Budget haunted-house horror, set in 1920s Beijing, just about gets by with its serio-comic tone.

STORY

Beiping [former Beijing], 1926. Of the capital’s four great haunted houses, Beiping Guild Hall is reputed to be the most haunted. Young writer Lu Biancheng (Zhu Ziyu) arrives to get material for a novel. Also there is Jian Ning (Pu Jing), who studied forensic pathology in the UK and has been sent by the police to find some missing bodies connected with the premises. The same day there arrives runaway bride Song Peipei (Gao Shangqi), who takes refuge on the premises and, to Jian Ning’s annoyance, quickly attaches herself to Lu Biancheng. In the Ming dynasty the buildings were occupied by a government official; now they are owned by a louche former actor, Li Tianmo (Wu Dake), who tells them that the sound of an erhu always portends a weird event. An old man, Wang (Peng Chaohui), who was scarred by leprosy used to look after the house but has been missing for some time. As night falls Wang suddenly appears, begging them all to leave and saying the haunting stories are all true. Next day the five split up to find the erhu and destroy it, but without any luck. That night Jian Ning accuses Lu Bianchen of spying on her taking a bath, but he denies it. Later there’s the sound of an erhu, but it’s a false alarm. Later, however, Song Peipei disappears and in the morning is found dead in an alley. Xu Liyuan (Zhou Yuelong), head of the Beiping Chamber of Commerce, arrives to offer his help in solving the case, as his cousin died in similar circumstances, but the group turns him down.

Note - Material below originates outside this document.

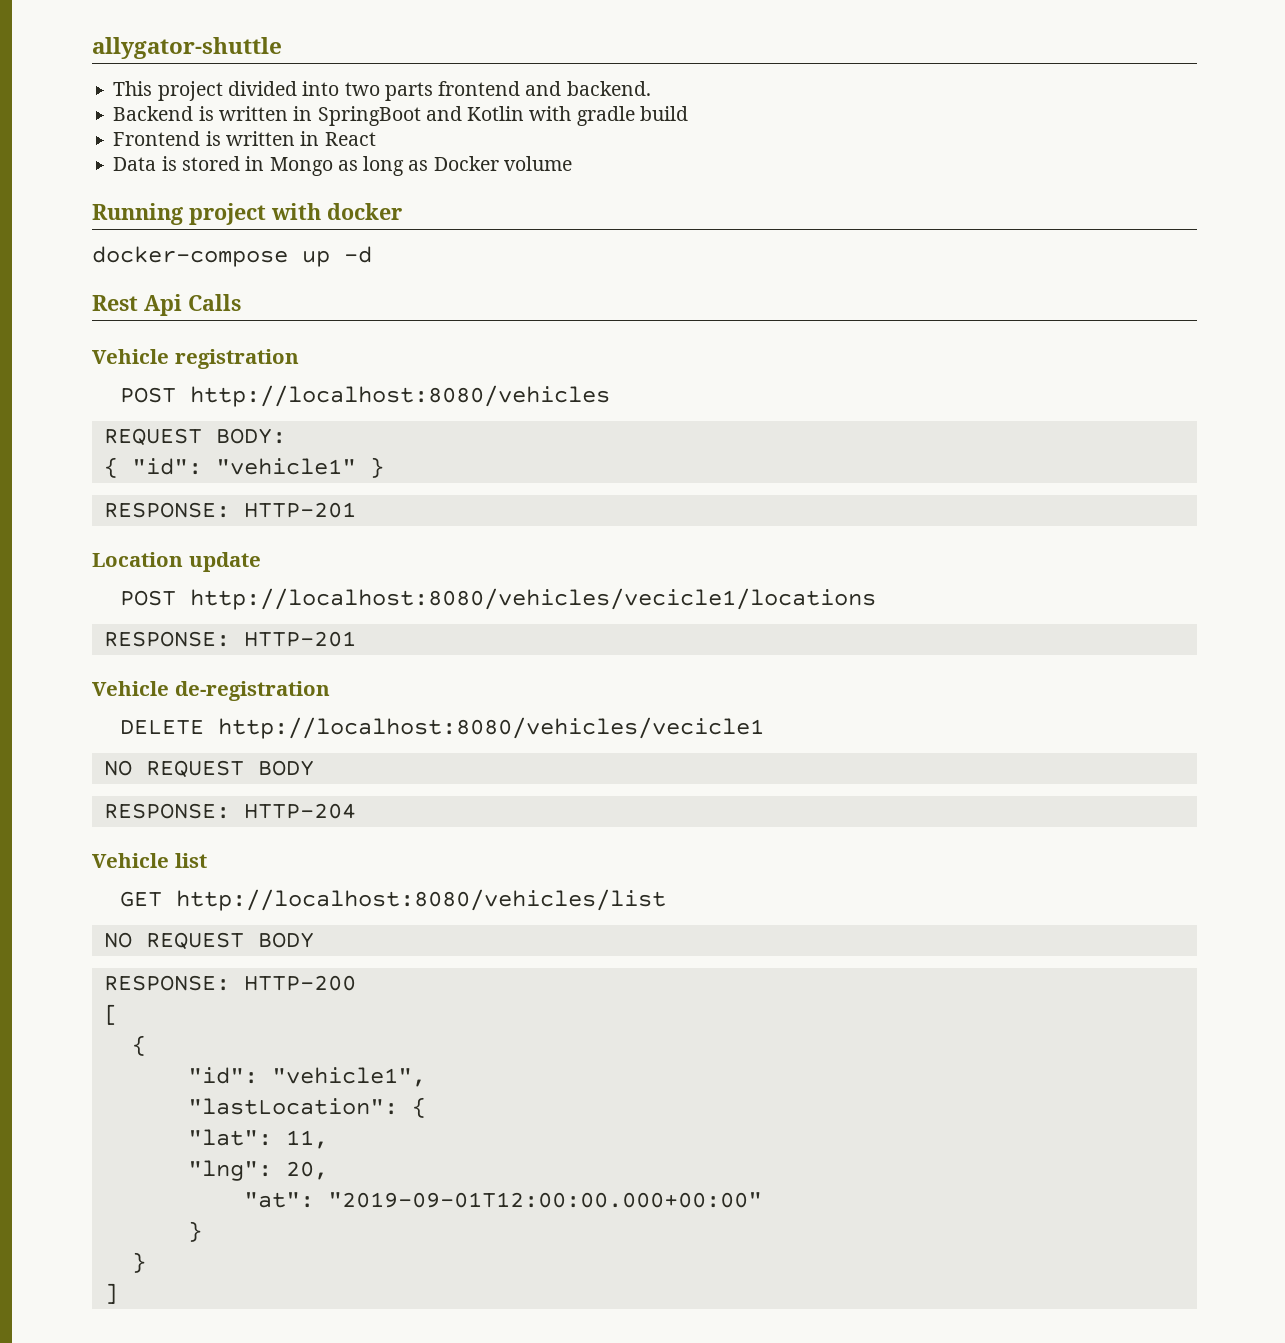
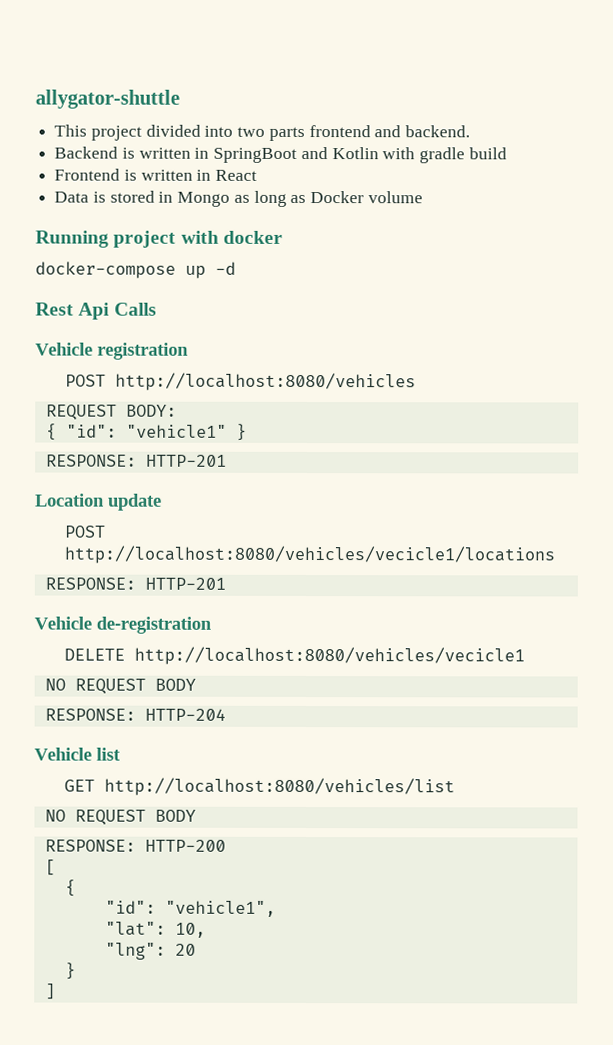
[187,1097,426,1118] // "lastLocation": { -> (276, 908) none
[285,1130,328,1149] 11, -> [174,922,206,938] 10,
[285,1161,328,1180] [243,1192,762,1208] [187,1221,202,1242] 20, // "at": "2019-09-01T12:00:00.000+00:00" // } -> [174,943,196,956] 20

Police inspector Lu (Du Dong) then arrives and says the police will take charge. That night Lu Biancheng finds some handwriting in his notebook that says Song Peipei will return on the seventh night. When she does, Wang sends her packing with some incantations. Jian Ning and Lu Biancheng decide to check if Song Peipei’s body is in the mortuary but are unable to find it. Song Peipei then turns up, looking apparently normal and 100% alive. However, she no longer eats meat and next day appears to be afraid of sunlight.

REVIEW

The big-screen debut of TVD director/producer Li Lu 李路, 54, Beijing Guild Hall 北平会馆 doesn’t do much for the fairly battered reputation of the Mainland horror genre, but it has a kind of quirky serio-comic tone that just about gets the viewer through its 90-odd minutes. Hitching a ride on the “haunted house” genre (whose box-office champ in China is the vastly superior The House That Never Dies 京城81号, 2014), this one is set in the 1920s in “the most haunted of the capital’s four famous haunted houses”. A budget exercise, shot in Shanxi in spring 2018 as an online movie, it was then planned as a 2020 Valentine’s Day theatrical release and finally scraped a brief post-Covid run in late August, with a respectable hawl (for the genre) of RMB8 million.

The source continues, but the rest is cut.